Sybase remains a stalwart of high availability industries like financial services and telecoms providers. When the New York Stock Exchange and 45% of all Chinese telecoms applications run on Sybase databases, says Chen, “if we weren’t scalable you’d be reading about it on the front page of the Wall Street Journal.”
But it is mobile databases that are driving new sales, as Sybase looks beyond its traditional relational database management systems market, where, according to analyst group Gartner, it languishes behind Oracle, IBM, Microsoft and Teradata.
Chen began investing in this mobile future five years ago. Following a string of acquisitions, Sybase’s mobile division now encompasses a diverse range of products such as Avantgo, a news reader for PDAs and smartphones.

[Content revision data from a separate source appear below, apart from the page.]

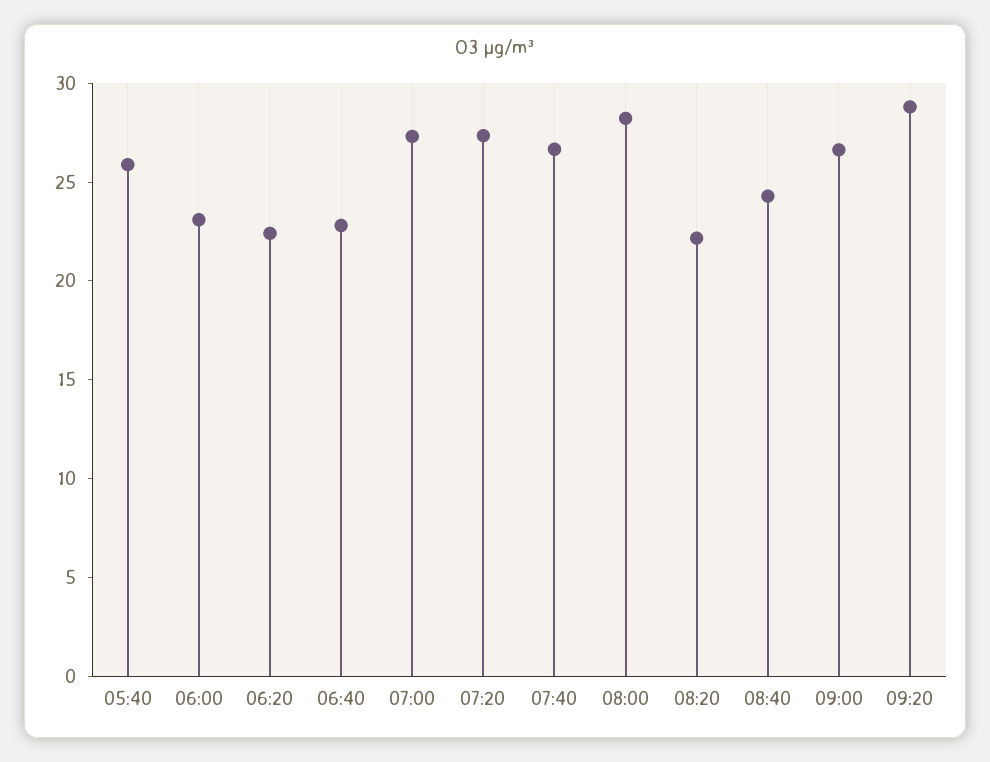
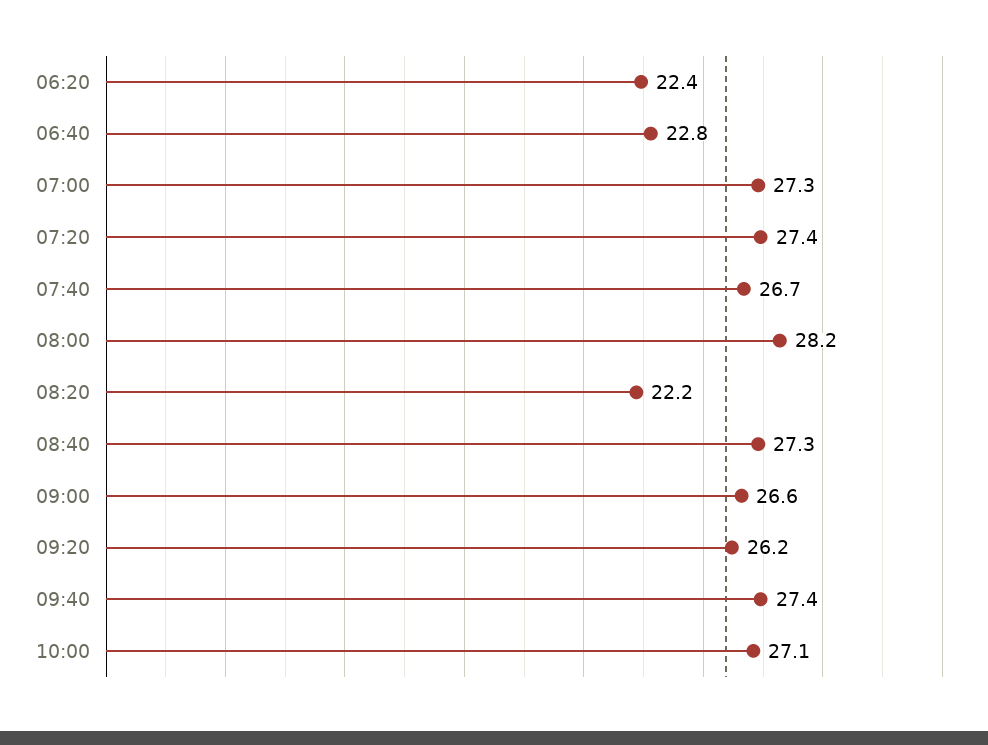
05:40: 26 -> none
06:00: 23 -> none
08:40: 24 -> 27.3
09:20: 29 -> 26.2
09:40: none -> 27.4
10:00: none -> 27.1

The latest product launch is its iAnywhere suite, bringing together the individual components of its mobile middleware – including email, security, management and development tools.
“We are extending the capability of the data centre to where [the user] is. But that has to be done with maximum security and transparency.”
John Chen, Sybase
This will help to clarify its bewildering breadth of offerings. Chen says his mobility products come together to create an “event-driven” mobile experience, where the “information is looking for the individual”. Only Sybase can provide infrastructure that runs “from the database to the device”, he says. “We are extending the capability of the data centre to where [the user] is. But that has to be done with maximum security and transparency.”
Some analysts have doubted whether there is significant demand for a suite of such products, with many companies still preferring point products. And even if Sybase is riding the crest of the mobile wave for now,
several other big names with more obvious mobile associations are chasing this market, including Nokia, Research in Motion (RIM) and Microsoft. As more mainstream applications go mobile, the more crowded that market will be.
Chen remains optimistic that these two problems will solve each other: “We want other people to compete so the market is bigger,” he says.
However, analysts at Gartner remain unconvinced. A recent briefing paper notes: “Sybase’s strategy in many areas remains solid, and its products can compete feature-to-feature with those offered by industry leaders. Yet, lingering uncertainty regarding Sybase’s corporate future leaves many customers unwilling to expand their commitments to its products.”